The Grizzlies reportedly would be reluctant to make the jump without being joined by their rivals from Montana State.

Sacramento State and UC Davis are the other highly attractive candidates, with a new football stadium, a history of playing FBS teams and access to two television markets (Sacramento and the Bay Area).

But WAC members San Jose State, Fresno State and Nevada-Reno might be reluctant to see competition for recruits pop up in their fertile ground, particularly with UC Davis having better facilities and a superior academic reputation to the three longtime WAC competitors.

Fresno State, in particular, has made a point of branding itself as the Central Valley’s football team, an edgy alternative to California’s polished Pac-10 programs.

All this, and more, is what Chisholm is faced with as the game of “Musical Conferences” works its way down to the Big Sky level.

“We have to be aware of everything that’s out there,” he said. “The biggest fear is being caught unaware. If something happens, and the Big Sky is minus two schools, our whole conference and our membership is at risk.”

And that could put Chisholm — and all of his Big Sky peers — into a poker game where you have to play offense, not defense, to win.

The low-hanging fruit is the tastiest.
 
Why are you assuming that the Big XII will add two teams? I realize that there is the draw of championship game revenue, but they are now able to divide their pie in 10 ways instead of 12, with each remaining school getting more money. This is key because losing Colorado and Nebraska didn't really change the size of their pie. For the conference to add two teams and go back to 12, they would have to be convinced that they could significantly increase the size of their pie, and I don't see two teams out there that would obviously do that.

Check out the blog at this website! What the Big-12 folks are saying.

http://www.rockchalktalk.com/2010/6/14/1518245/expansion
 
BroadwayVik said:
Portland State (#22 Portland 1,188,770) -- Very significant market. Improving quality-of-play. Great new head coach.

This great new coach hasnt even snapped the ball. How can level of play be improving??
 
The MWC/WAC dealings are getting interesting.

http://sports.espn.go.com/ncf/news/story?id=5479730

"Other schools that have been in contact, such as Montana, Montana State, Sacramento State, Cal Poly and UC Davis, would have to decide if they want to bump up their programs into the Football Bowl Subdivision."
 
Nobody does. It doesn't follow that a conference upgrade automatically leads to huge deficits. Affiliation may draw greater interest from the university and surrounding community and actually lead to greater profitability. What has to be managed is the risk.
 
Gang Green said:
BroadwayVik said:
Portland State (#22 Portland 1,188,770) -- Very significant market. Improving quality-of-play. Great new head coach.

This great new coach hasnt even snapped the ball. How can level of play be improving??

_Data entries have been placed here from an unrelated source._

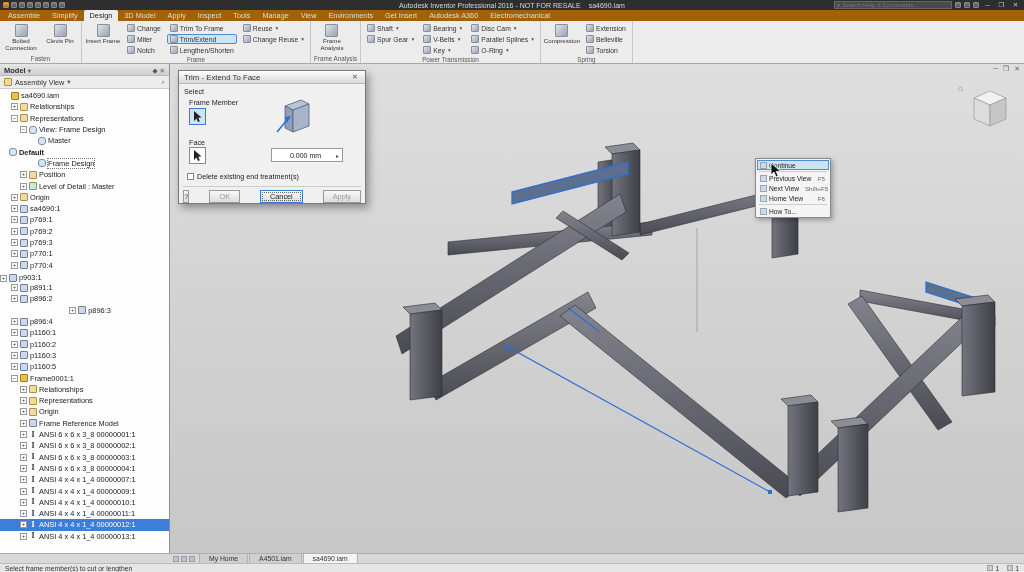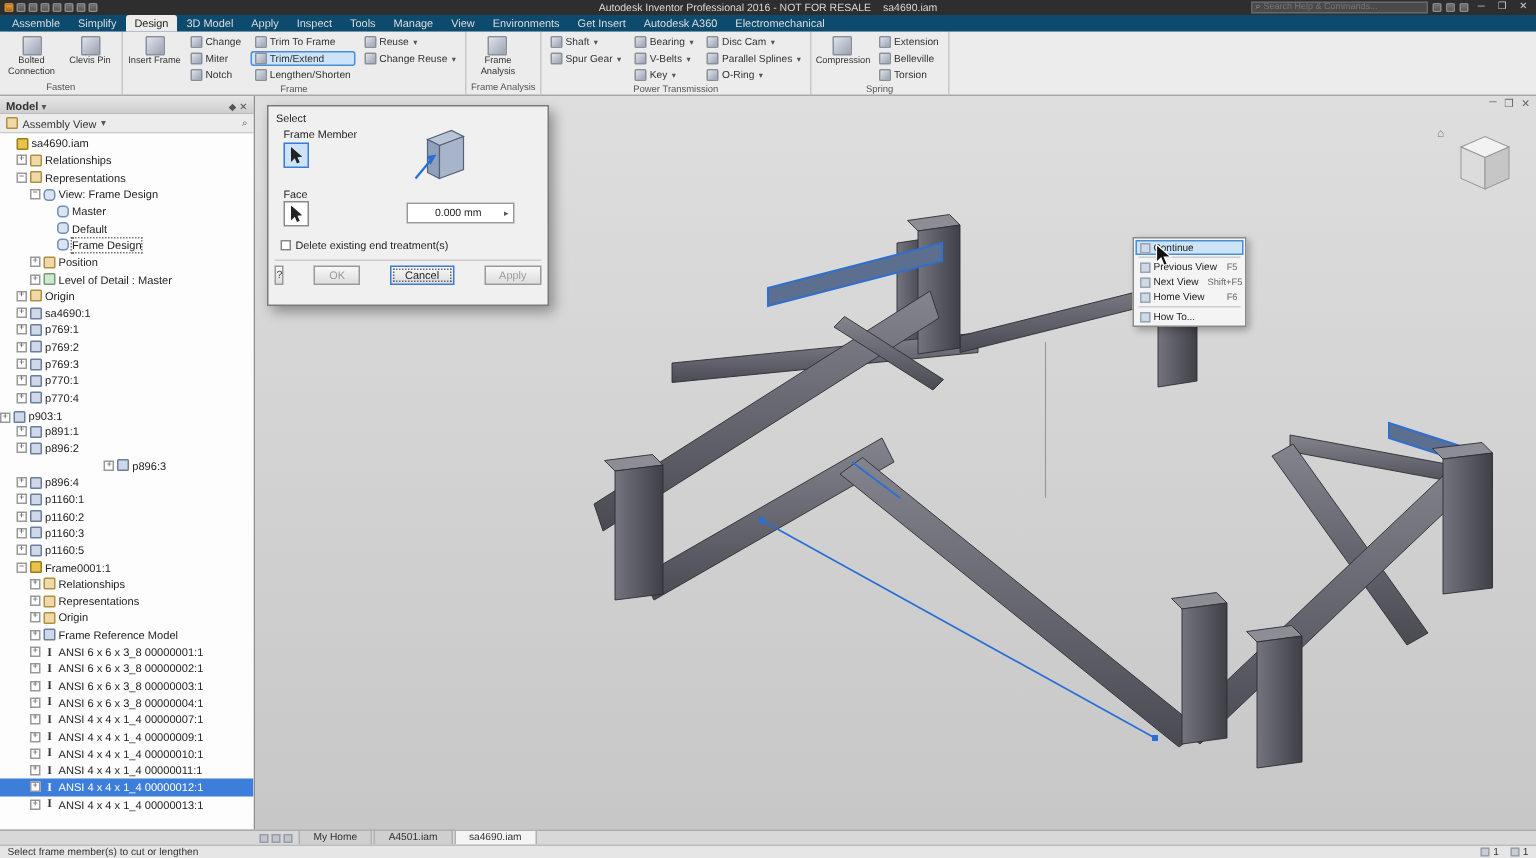--- a/index.html
+++ b/index.html
@@ -20,7 +20,7 @@
   .winbtn { color:#ccc; font-size:6.5px; line-height:8px; width:11px; text-align:center; }
 
   
-  .tabsrow { position:absolute; left:0; top:10px; width:1024px; height:11px; background:#0c4a6e; display:flex; align-items:flex-end; padding-left:2px; z-index:29; }
+  .tabsrow { position:absolute; left:0; top:10px; width:1024px; height:11px; background:#a16207; display:flex; align-items:flex-end; padding-left:2px; z-index:29; }
   .rtab { font-size:7.3px; color:#ddd; padding:0 6px; height:11px; line-height:12px; white-space:nowrap; }
   .rtab.active { background:#ececec; color:#222; border-radius:2px 2px 0 0; }
 

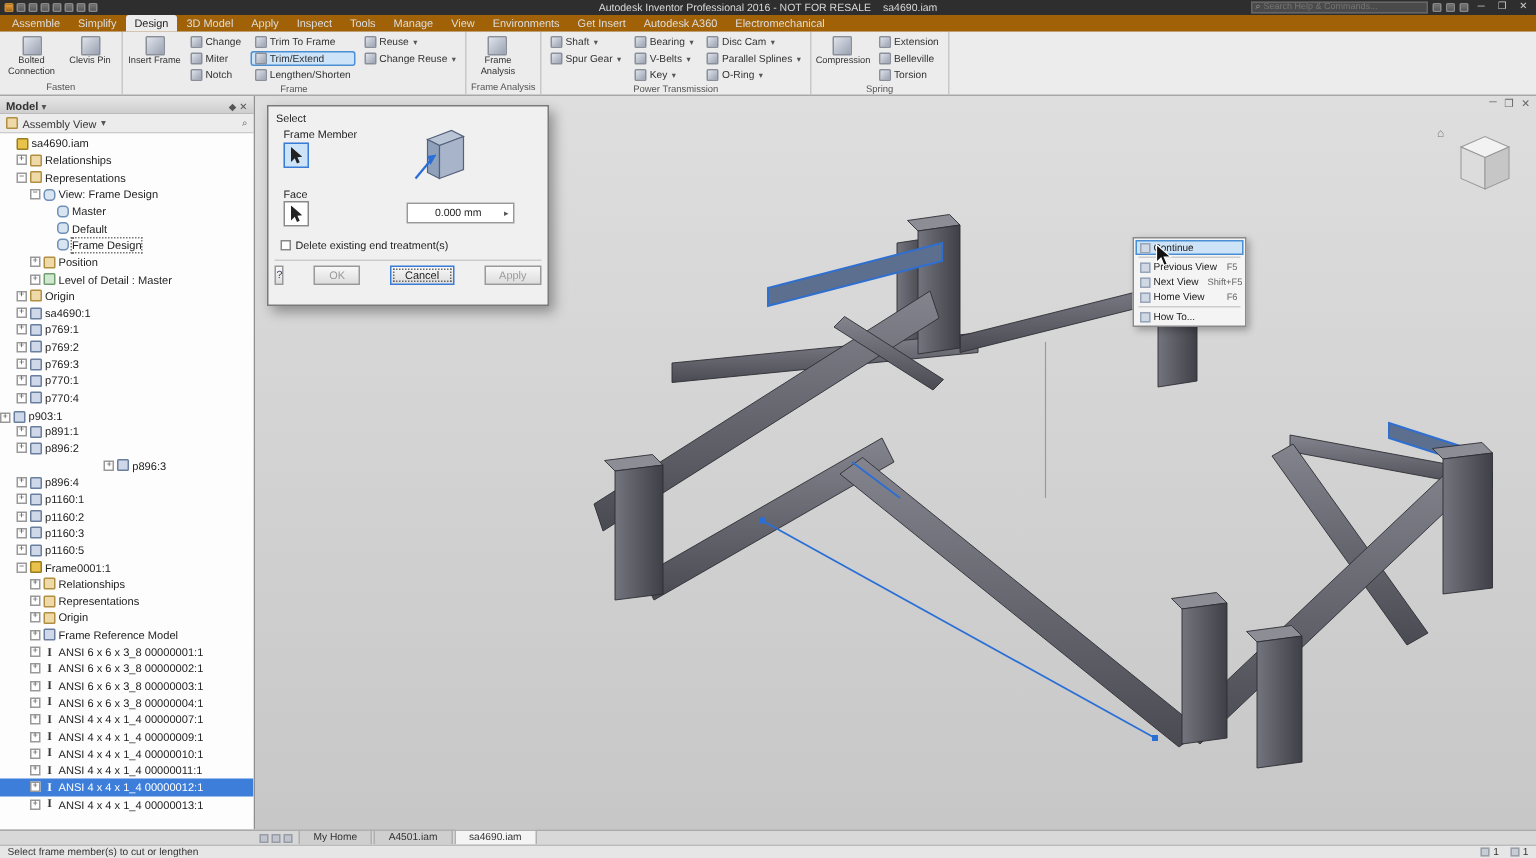--- a/index.html
+++ b/index.html
@@ -588,6 +588,10 @@
 </div>
 
 <div class="dialog">
+  <div class="dlg-title">
+    <span>Trim - Extend To Face</span>
+    <span class="dlg-close">✕</span>
+  </div>
   <div class="dlg-body">
     <span class="lab" style="left:5px;top:3px">Select</span>
     <span class="lab" style="left:10px;top:14px">Frame Member</span>

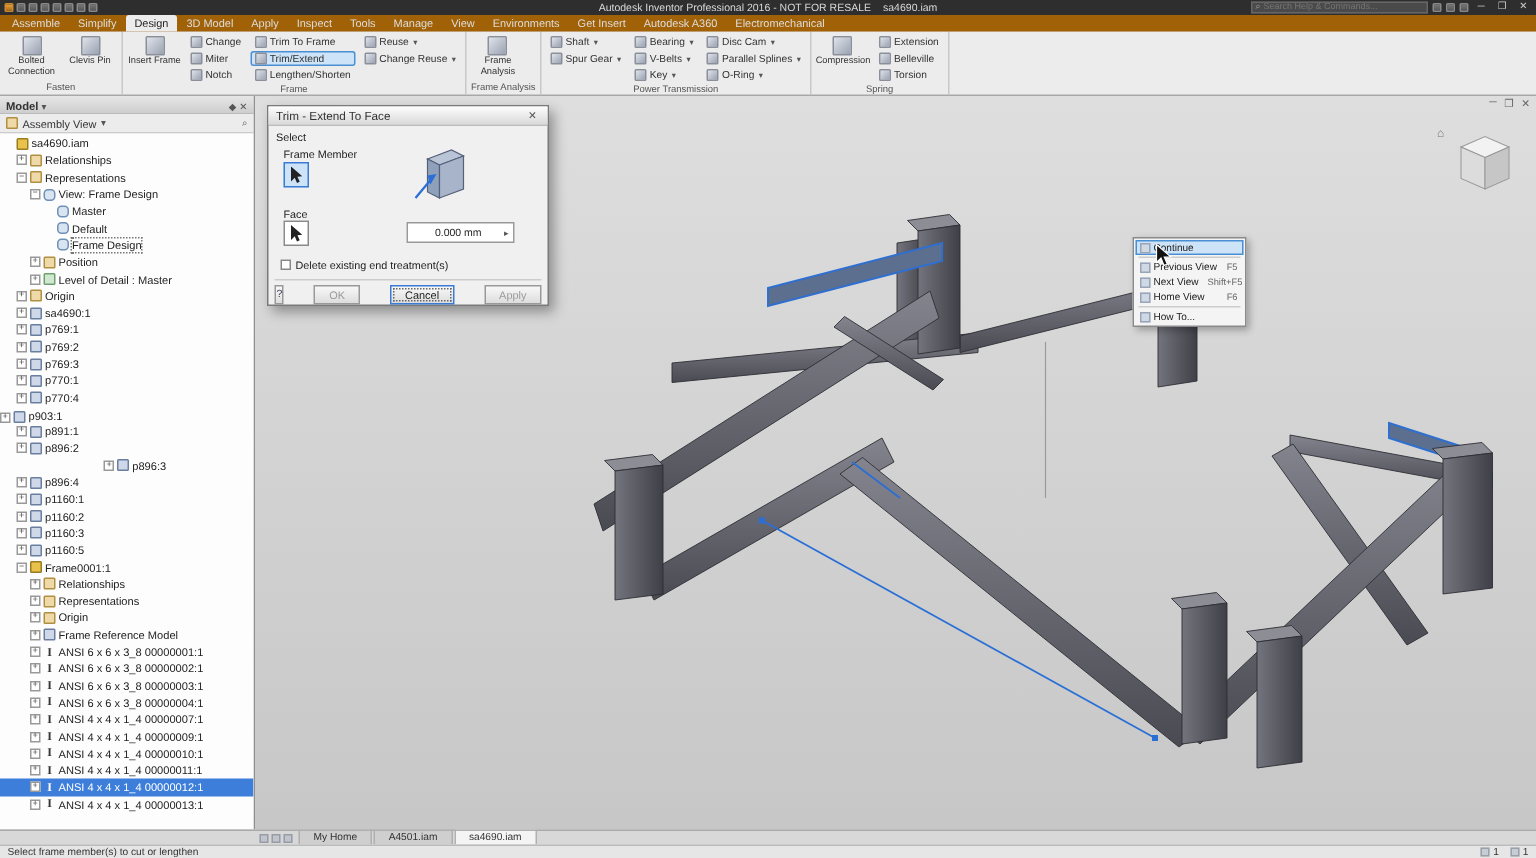--- a/index.html
+++ b/index.html
@@ -346,7 +346,7 @@
         <span class="tic view"></span>
         <span class="tlabel">Master</span>
       </div>
-      <div class="trow" style="padding-left: 29px;">
+      <div class="trow" style=" font-weight: bold;">
         <span class="texp-sp"></span>
         <span class="tic view"></span>
         <span class="tlabel">Default</span>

LOL! Hasn't shapped the ball and has a marginal record at Nevada as assistant coach.

I've got my fingers crossed that he'll somehow figure it out.
 
martymoose said:
The MWC/WAC dealings are getting interesting.

http://sports.espn.go.com/ncf/news/story?id=5479730

"Other schools that have been in contact, such as Montana, Montana State, Sacramento State, Cal Poly and UC Davis, would have to decide if they want to bump up their programs into the Football Bowl Subdivision."

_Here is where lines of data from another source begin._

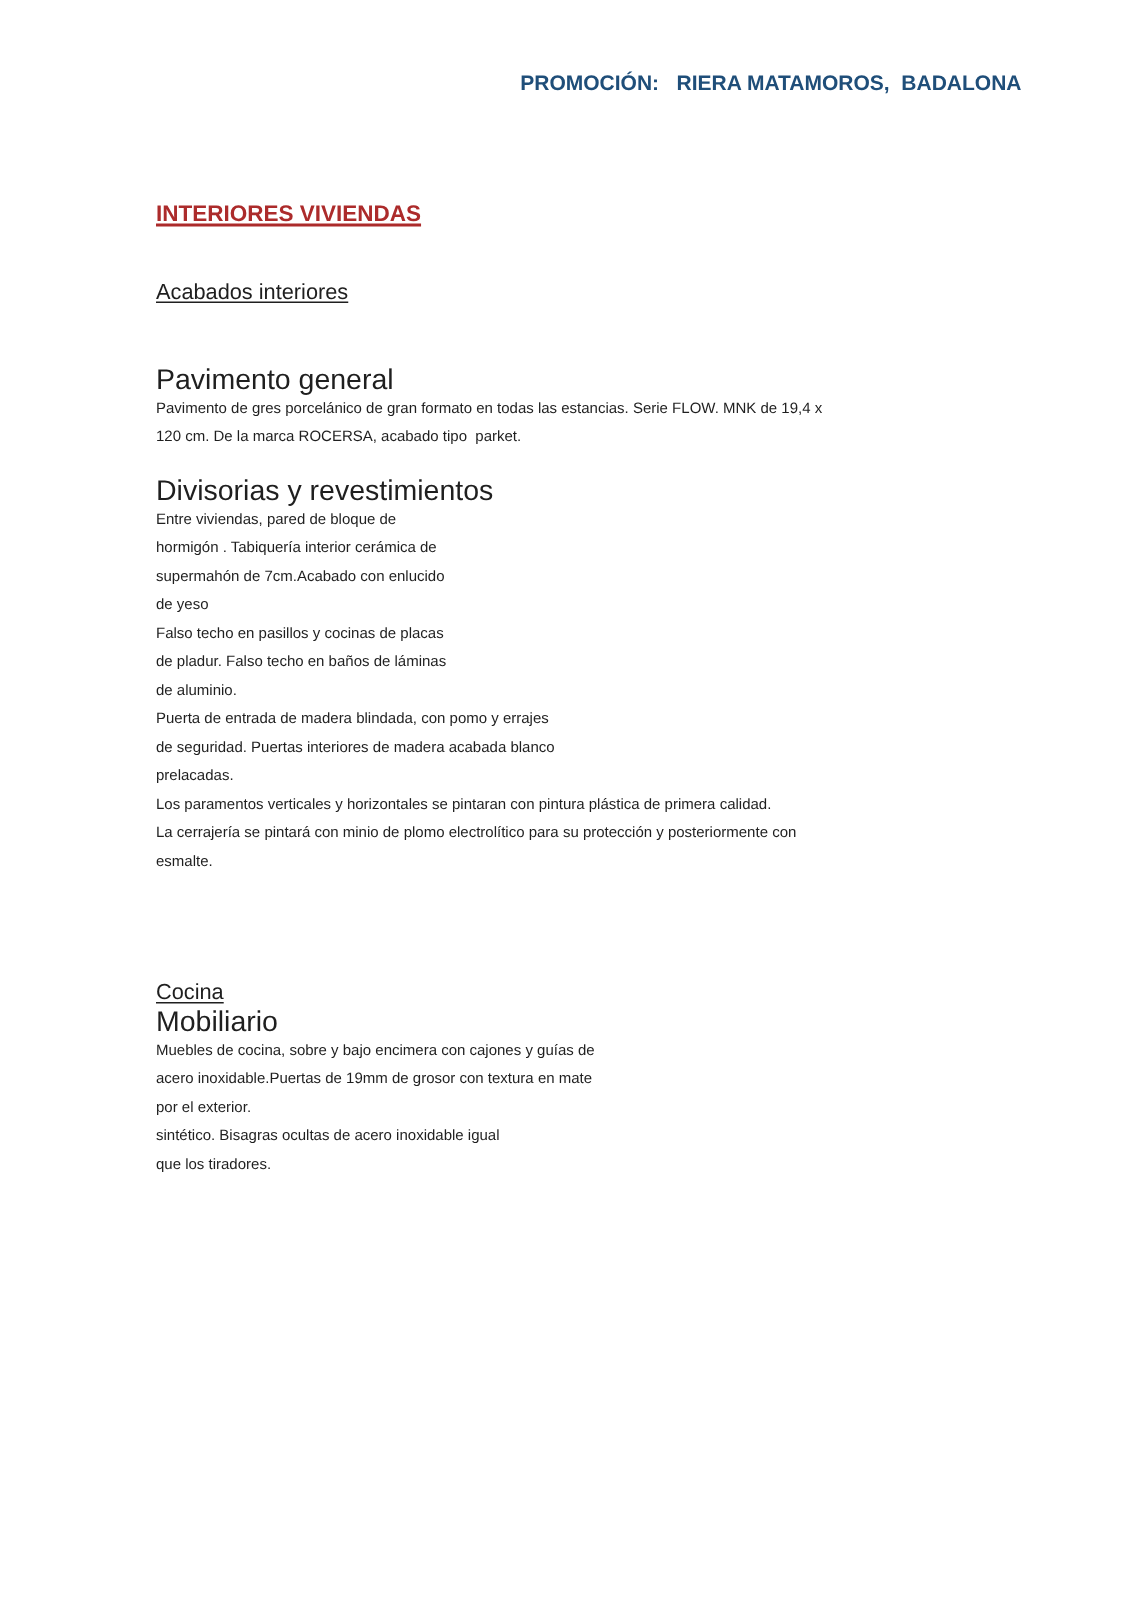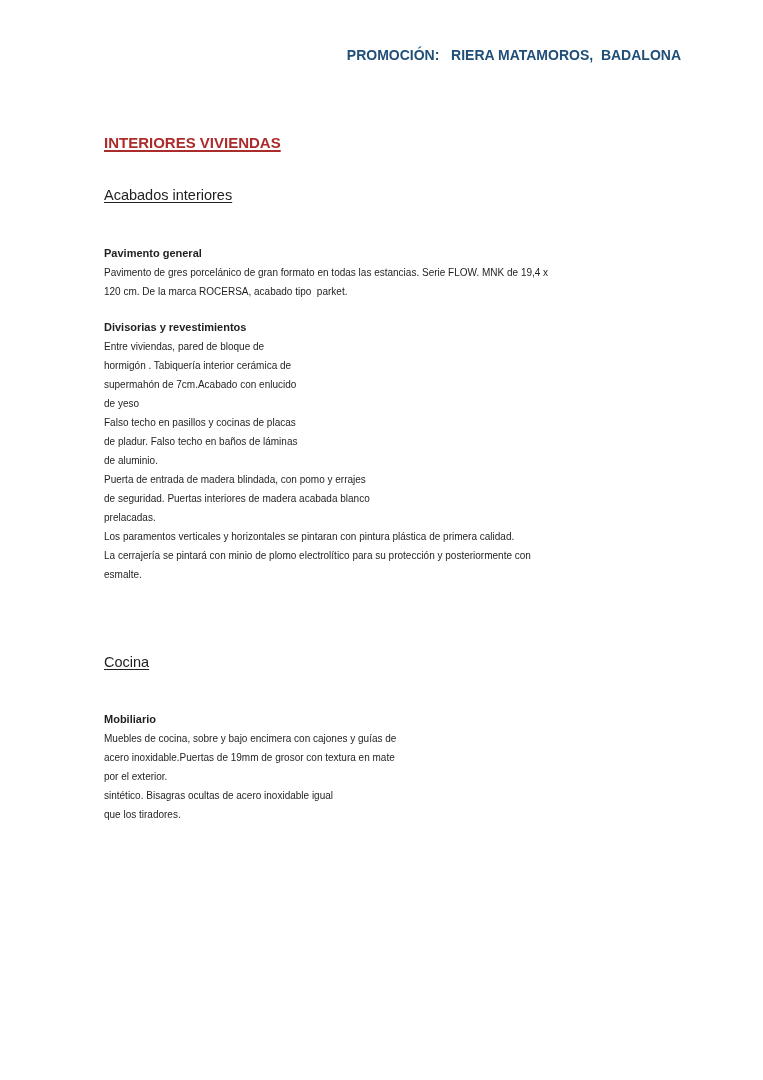--- a/index.html
+++ b/index.html
@@ -50,8 +50,8 @@
   .sub-heading.acabados { margin-top: 34px; }
   .sub-heading.cocina   { margin-top: 69px; }
   .sec-title {
-    font-size: 11px;
-    font-weight: bold;
+    font-size: 19px;
+    font-weight: normal;
     line-height: 19px;
   }
   .sec-title.pavimento   { margin-top: 39px; }

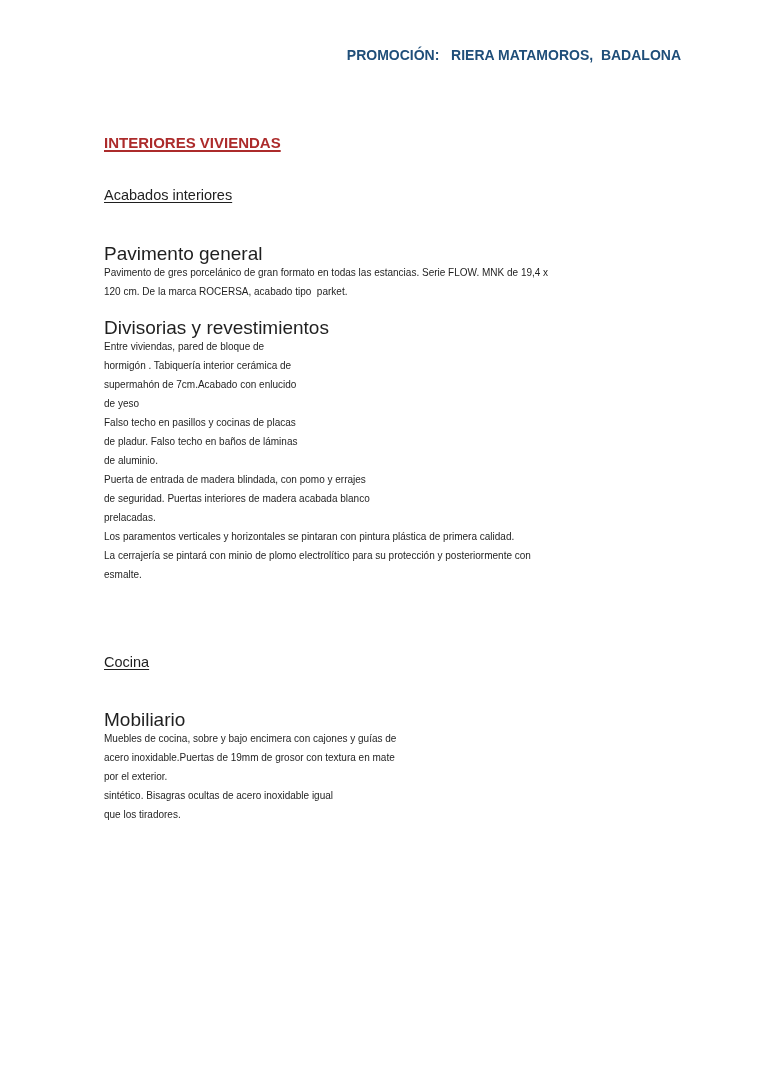--- a/index.html
+++ b/index.html
@@ -58,7 +58,7 @@
   .sec-title.divisorias  { margin-top: 17px; }
   .sec-title.carpinteria { margin-top: 19px; }
   .sec-title.pintura     { margin-top: 18px; }
-  .sec-title.mobiliario  { margin-top: 38px; }
+  .sec-title.mobiliario  { }
   .para {
     margin: 0;
     font-size: 10px;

The most interested schools are Texas-San Antonio and Texas State. Benson said the league has made multiple attempts to invite the Sun Belt's North Texas, to no avail.

I noticed that they were also giving a nod to Texas State and UTSA as possibilities. Texas State has a well established program with some success in the playoffs. UTSA is a program that is still in the FCS startup phase, has yet to play a game and is already making plans to move into the FBS in a minimum amount of time.
 
Wow, BYU is going independent in football and to the WCC for all other sports.

I know this is sort of a football thread, but the WCC sure got better in men's hoops by adding a strong BYU program.